===== RECORDED DATA

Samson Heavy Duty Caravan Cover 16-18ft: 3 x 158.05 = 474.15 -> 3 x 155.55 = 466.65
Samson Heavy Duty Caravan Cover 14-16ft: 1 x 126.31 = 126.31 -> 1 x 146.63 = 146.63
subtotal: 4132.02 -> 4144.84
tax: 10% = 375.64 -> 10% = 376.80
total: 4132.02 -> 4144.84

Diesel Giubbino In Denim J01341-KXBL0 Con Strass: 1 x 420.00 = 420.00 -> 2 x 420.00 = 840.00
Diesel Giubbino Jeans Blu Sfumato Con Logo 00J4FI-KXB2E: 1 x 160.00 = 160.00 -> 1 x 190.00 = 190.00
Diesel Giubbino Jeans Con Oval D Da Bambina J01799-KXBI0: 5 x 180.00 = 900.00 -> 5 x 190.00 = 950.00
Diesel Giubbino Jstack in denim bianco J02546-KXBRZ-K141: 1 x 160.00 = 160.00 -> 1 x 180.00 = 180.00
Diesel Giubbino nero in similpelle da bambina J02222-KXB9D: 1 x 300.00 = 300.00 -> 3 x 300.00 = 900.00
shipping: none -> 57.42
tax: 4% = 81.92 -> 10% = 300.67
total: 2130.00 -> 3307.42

==========

> _DESCRIPTION OF THE TASK_: In the material above, find every line that has the string "Caravan" and pull those lines out.

> _EXPECTED ANSWER_:
Samson Heavy Duty Caravan Cover 16-18ft: 3 x 158.05 = 474.15 -> 3 x 155.55 = 466.65
Samson Heavy Duty Caravan Cover 14-16ft: 1 x 126.31 = 126.31 -> 1 x 146.63 = 146.63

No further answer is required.